Forestry is the main economic activity in the sector; recreational tourism, second.

The surface of Belle Rivière Lake is usually frozen from the beginning of December to the end of March, however the safe circulation on the ice is generally from mid-December to mid-March.

== Geography ==
The main watersheds adjacent to Lake Belle Rivière are:
- north side: Bélair lake, Beauséjour lake, Curés lake, Belle Rivière, Vert Lake;
- east side: Thom stream, Sauce stream, Pikauba River, Bras des Angers, rivière aux Écorces;
- south side: Carpe lake, Paul stream, rivière du Milieu, Grand lac des Cèdres, Thom stream, Métabetchouane River.
- west side: Métabetchouane River, Belle Rivière stream, Grignon River, Ouiatchouan River, Lac Saint-Jean.

The Belle Rivière lake has a length of 10.1 km, a width of 1.4 km and an altitude of 346 m. This lake has three parts formed by two narrows.

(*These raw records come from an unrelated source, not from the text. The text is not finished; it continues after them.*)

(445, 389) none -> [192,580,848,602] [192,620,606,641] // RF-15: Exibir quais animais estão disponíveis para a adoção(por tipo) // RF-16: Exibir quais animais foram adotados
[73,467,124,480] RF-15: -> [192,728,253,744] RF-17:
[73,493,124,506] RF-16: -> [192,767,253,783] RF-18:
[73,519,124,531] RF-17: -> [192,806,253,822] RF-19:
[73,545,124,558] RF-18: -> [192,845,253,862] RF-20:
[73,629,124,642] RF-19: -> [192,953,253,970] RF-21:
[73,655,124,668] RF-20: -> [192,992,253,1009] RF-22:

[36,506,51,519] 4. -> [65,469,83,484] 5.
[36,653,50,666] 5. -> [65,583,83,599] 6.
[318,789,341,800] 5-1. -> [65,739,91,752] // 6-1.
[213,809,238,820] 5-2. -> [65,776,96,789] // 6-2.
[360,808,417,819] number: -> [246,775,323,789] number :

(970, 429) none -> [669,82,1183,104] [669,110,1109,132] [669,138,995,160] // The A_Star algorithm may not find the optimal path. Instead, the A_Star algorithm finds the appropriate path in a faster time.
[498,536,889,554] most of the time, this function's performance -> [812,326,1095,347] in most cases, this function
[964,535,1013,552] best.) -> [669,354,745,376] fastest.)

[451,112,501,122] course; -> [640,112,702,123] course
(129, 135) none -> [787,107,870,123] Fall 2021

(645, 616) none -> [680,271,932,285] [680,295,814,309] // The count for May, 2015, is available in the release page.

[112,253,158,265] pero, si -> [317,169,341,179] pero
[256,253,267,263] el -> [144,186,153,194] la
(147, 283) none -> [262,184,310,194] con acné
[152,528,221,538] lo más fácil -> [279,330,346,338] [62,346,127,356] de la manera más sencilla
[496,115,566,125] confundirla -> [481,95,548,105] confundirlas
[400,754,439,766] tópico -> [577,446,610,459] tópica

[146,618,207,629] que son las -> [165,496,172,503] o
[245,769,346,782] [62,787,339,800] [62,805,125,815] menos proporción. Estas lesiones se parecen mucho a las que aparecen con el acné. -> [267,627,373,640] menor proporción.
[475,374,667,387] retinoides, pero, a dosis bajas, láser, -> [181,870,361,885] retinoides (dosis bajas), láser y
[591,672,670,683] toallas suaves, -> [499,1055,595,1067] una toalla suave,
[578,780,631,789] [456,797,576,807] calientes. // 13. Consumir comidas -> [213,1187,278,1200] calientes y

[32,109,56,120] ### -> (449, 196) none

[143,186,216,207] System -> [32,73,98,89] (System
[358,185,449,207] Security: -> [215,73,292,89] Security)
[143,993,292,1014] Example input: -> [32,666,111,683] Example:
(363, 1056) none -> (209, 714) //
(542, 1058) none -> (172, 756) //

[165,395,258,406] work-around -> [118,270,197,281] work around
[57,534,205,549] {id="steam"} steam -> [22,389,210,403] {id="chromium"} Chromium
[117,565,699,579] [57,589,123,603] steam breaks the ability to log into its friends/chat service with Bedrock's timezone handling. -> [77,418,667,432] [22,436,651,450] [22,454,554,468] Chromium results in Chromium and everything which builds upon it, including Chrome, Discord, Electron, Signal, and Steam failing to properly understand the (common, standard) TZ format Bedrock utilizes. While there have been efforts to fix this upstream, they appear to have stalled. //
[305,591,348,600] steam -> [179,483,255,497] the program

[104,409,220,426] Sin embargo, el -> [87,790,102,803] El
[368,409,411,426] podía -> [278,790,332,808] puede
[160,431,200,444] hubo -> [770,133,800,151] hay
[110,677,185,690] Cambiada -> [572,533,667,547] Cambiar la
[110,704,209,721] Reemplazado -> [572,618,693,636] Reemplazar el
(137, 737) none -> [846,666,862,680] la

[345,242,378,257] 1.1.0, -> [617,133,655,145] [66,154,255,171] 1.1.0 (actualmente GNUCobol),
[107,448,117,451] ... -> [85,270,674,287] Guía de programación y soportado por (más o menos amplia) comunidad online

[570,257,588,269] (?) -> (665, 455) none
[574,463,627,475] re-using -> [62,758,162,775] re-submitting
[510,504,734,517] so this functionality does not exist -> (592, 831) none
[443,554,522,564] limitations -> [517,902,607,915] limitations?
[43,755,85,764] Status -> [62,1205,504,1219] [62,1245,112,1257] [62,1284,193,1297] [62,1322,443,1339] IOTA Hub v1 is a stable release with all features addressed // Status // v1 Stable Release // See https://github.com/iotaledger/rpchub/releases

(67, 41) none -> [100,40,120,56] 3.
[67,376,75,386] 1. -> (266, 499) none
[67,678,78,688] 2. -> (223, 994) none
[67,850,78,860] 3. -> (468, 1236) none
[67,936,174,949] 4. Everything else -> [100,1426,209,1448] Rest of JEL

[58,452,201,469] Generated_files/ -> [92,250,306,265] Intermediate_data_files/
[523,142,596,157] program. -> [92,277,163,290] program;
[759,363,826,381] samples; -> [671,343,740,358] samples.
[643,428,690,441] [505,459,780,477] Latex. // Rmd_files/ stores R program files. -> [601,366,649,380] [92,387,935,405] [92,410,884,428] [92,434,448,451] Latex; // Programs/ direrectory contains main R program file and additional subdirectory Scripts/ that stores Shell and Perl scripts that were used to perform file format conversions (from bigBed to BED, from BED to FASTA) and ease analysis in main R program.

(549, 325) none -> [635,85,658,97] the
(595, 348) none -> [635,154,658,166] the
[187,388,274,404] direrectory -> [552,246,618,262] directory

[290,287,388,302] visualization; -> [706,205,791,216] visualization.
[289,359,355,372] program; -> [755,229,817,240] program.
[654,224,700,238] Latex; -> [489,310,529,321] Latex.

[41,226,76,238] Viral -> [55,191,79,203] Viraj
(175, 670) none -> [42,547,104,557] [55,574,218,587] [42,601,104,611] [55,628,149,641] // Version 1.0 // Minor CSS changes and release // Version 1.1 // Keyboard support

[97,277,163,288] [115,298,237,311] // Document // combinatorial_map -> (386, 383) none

This lake is mainly fed by the rivière du Milieu (coming from the south) and by the outlet (coming from the south) of the big lake of Cedars. The mouth of this lake is located to the west, at the Laurentian Highway bridge, at:
- 6.6 km south-east of route 169;
- 16.6 km east of the village center of Saint-André-du-Lac-Saint-Jean;
- 19.5 km south-east of lac Saint-Jean;
- 21.3 km south-east of the confluence of the Belle Rivière and a bay on the east shore of Lac Saint-Jean;
- 32.0 km south of downtown Alma;
- 33.0 km south-east of the entrance to the La Petite Décharge.

From the mouth of Belle Rivière lake, the current follows the course of the Belle Rivière consecutively on 33.8 km northwesterly to the east shore of Lac Saint-Jean; from there, the current goes north on 15.4 km crossing this last lake, follows the course of the Saguenay river via the Petite Décharge on 172.3 km until Tadoussac where it merges with the Saint Lawrence estuary.

== Toponymy ==
The name "Belle Rivière" is linked to the river, a stream and the municipality of the same name in the same sector.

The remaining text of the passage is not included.